When selecting a teacher, it is important to consider teaching experience, background in pedagogy, active professional membership, and continued education. Opportunities for students may include recitals, group lessons, festivals, and evaluation programs. The lessons should include reading a printed score, scales, and theory. A professional teacher will have a policy regarding lessons that deals with missed lessons, make-ups, and payment, etc.

As a beginning student, it is important to pace the lessons in accordance with age and ability. (Finger numbers or letter names before progressing to notes on a staff.) Lesson books that present one idea at a time will develop the various skills and result in a more melodic performance. Students should keep their eyes on the music, rather than looking at the keys, to develop the auditory and tactile senses necessary in advancing. Lessons should be given on a regular schedule.
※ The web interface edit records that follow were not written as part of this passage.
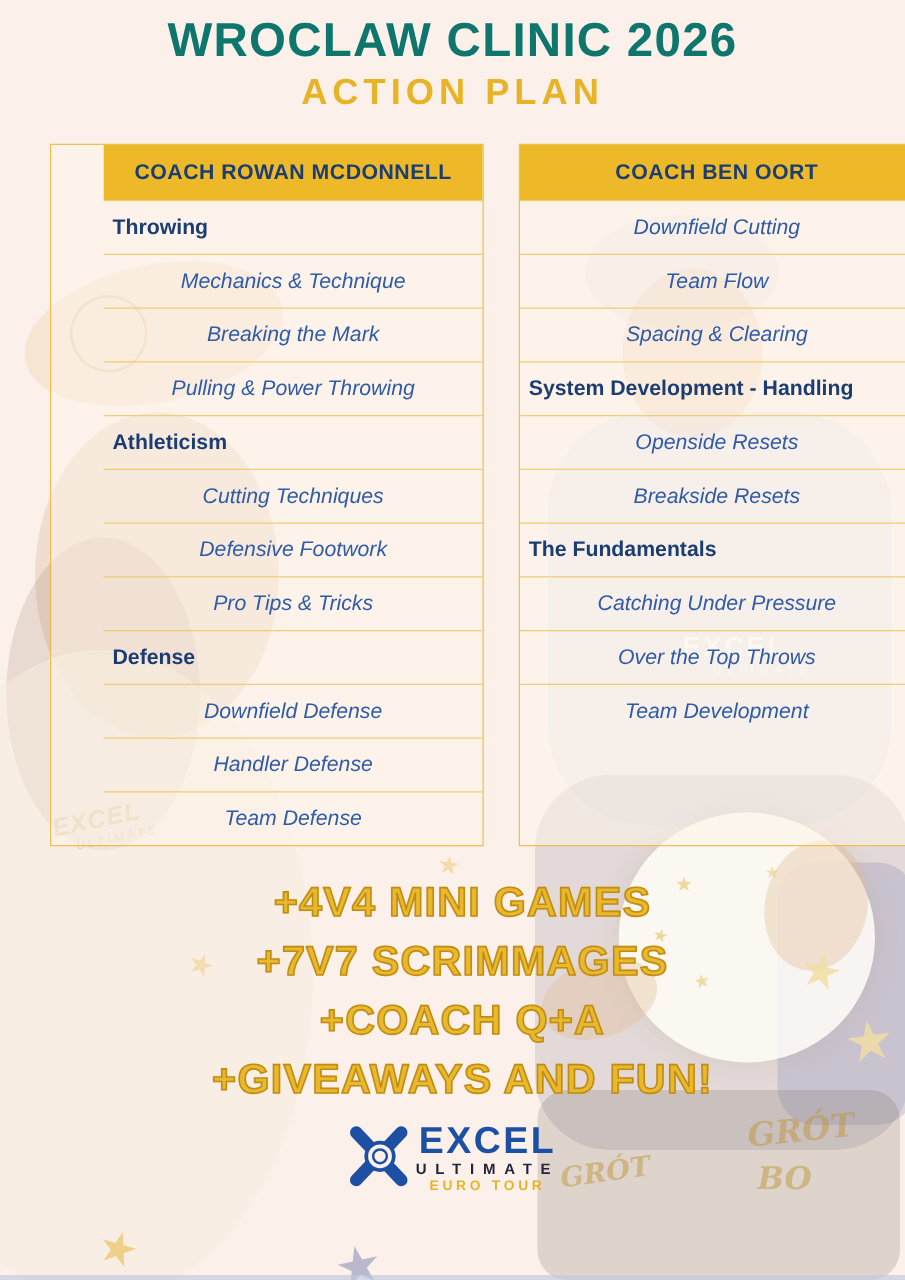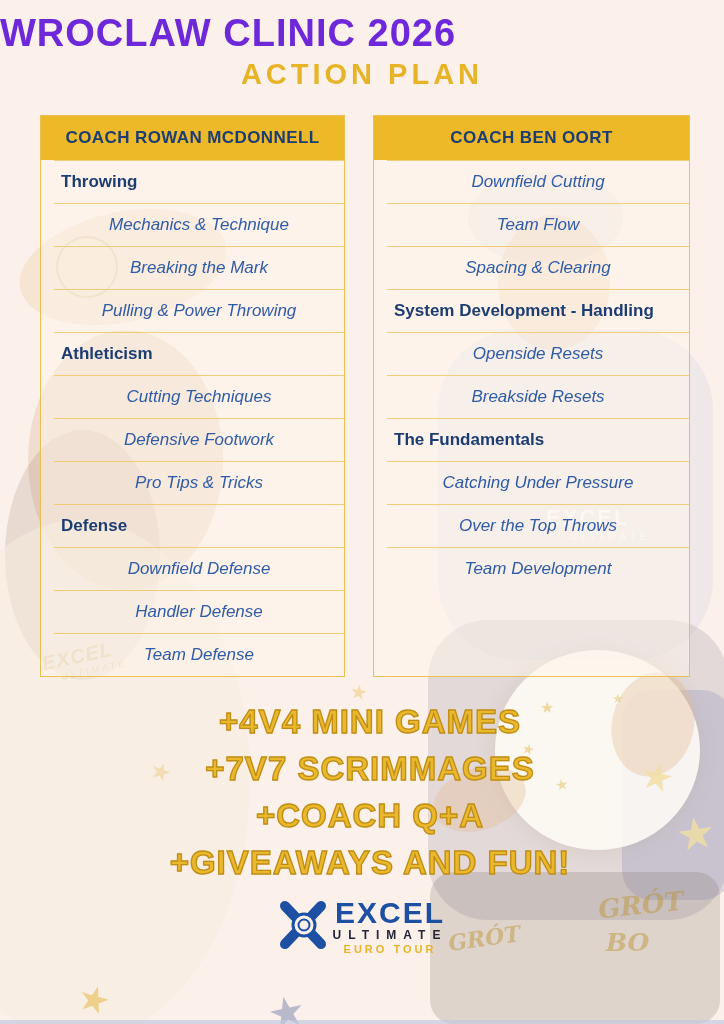--- a/index.html
+++ b/index.html
@@ -37,8 +37,8 @@
   .wm-shirt-gold .l2{font-size:9px; letter-spacing:3px; margin-left:16px; font-style:italic;}
   
   .title{
-    position:absolute; top:12px; left:0; width:100%; text-align:left;
-    font-size:38px; font-weight:bold; color:#6d28d9; letter-spacing:1px;
+    position:absolute; top:12px; left:0; width:100%; text-align:center;
+    font-size:38px; font-weight:bold; color:#0f766e; letter-spacing:1px;
   }
   .subtitle{
     position:absolute; top:58px; left:0; width:100%; text-align:center;

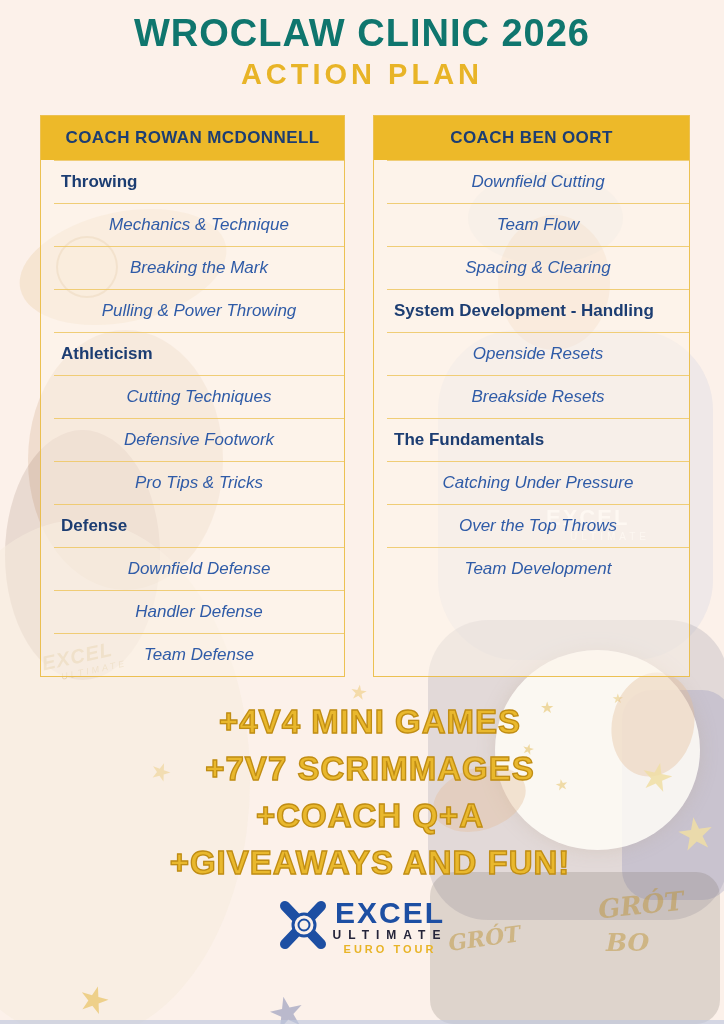--- a/index.html
+++ b/index.html
@@ -54,7 +54,7 @@
     background:rgba(253,244,234,.55);
     flex:0 0 auto;
   }
-  .sched.left{width:303px;}
+  .sched.left{width:303px;padding-left:42px;}
   .sched.right{width:315px;}
   .sched-header{
     background:#edb929; color:#1c3d72; font-weight:bold; text-align:center;

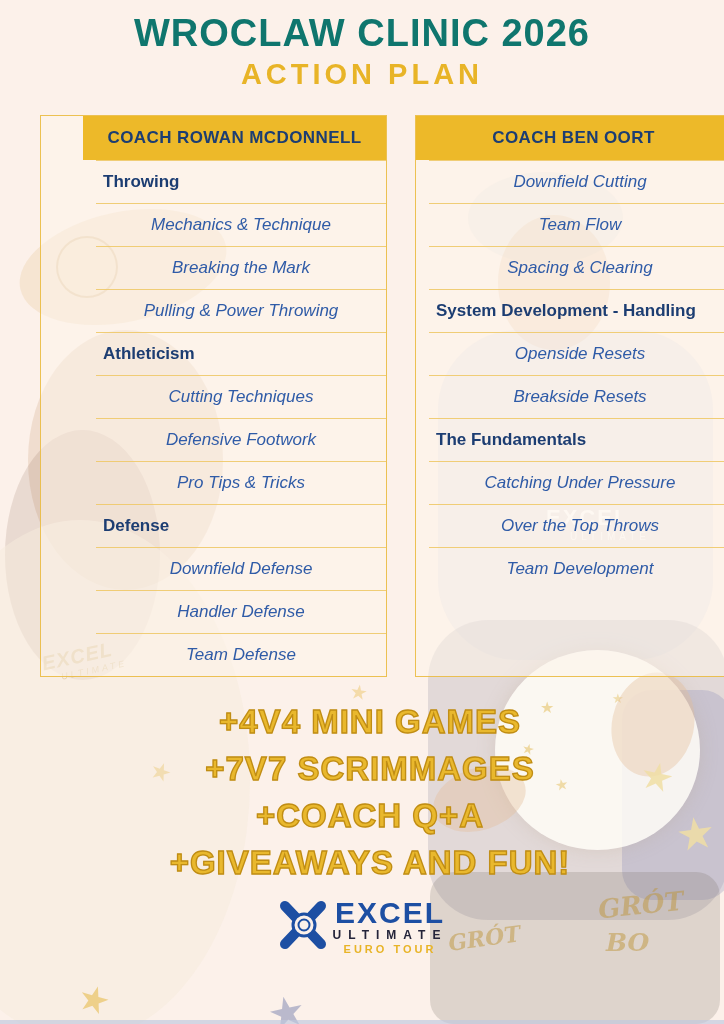--- a/index.html
+++ b/index.html
@@ -64,7 +64,6 @@
     height:42px; display:flex; align-items:center;
     border-top:1px solid rgba(238,201,105,.9);
     font-size:17px;
-    margin-left:13px;
   }
   .row.section{font-weight:bold; color:#1c3d72; padding-left:7px;}
   .row.item{justify-content:center; color:#2f5ba7; font-weight:500;font-style:italic;}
Adults who have “always wanted to take lessons”, should consider the possibility. Look under Adult Student Info for more information on lessons.

There are several venues for lessons. Regardless of your choice, it is essential that the lesson be given in a private part of the home or building and has a secure waiting area for the students.

  • You may travel to the teacher’s home.
  • You may travel to a store in which the teacher has an agreement for a teaching space.
  • You may have a teacher come to your home

Instrument: (Make sure your prospective teacher is aware of the type of instrument you have.)

  • Keyboard (consists of 70 keys or less) Depends on the teacher. May be used for beginner lessons for a few months. The problem, aside from the touch and size, includes the ability to sit properly in front of the keyboard. Keyboards are “fun” instruments as they are portable, but should not be used regular practice. Benches are not included with purchase.
  • Digital Pianos are growing in popularity. A digital piano is one in which the instrument is plugged into an electrical outlet. The use may also depend on the teacher. The instrument should have a pedal. Recording features and a disk drive or USB port are extra features that will provide enjoyment. Digital pianos do not need tuning, but may develop electronic problems, such as replacing a key. A bench should be included with the piano. As with anything electronic, the technology is being updated on a regular basis.
  • Acoustic pianos are pianos in which the performer does everything, tone quality, pedaling, expression, etc. The acoustic piano is available as a spinet, console, upright, and grand. Acoustic pianos are sensitive to placement (heat, cold), and the sound is affected by the room (bare floors versus upholstered furniture and rugs.) and needs maintenance (regular tunings). Acoustic pianos tend to keep their value. A bench is provided with the purchase.

The goal of any student is to develop the ability to learn new music without the teacher when they are no longer taking lessons. Quality practice on a regular basis will provide a lifetime of musical enjoyment.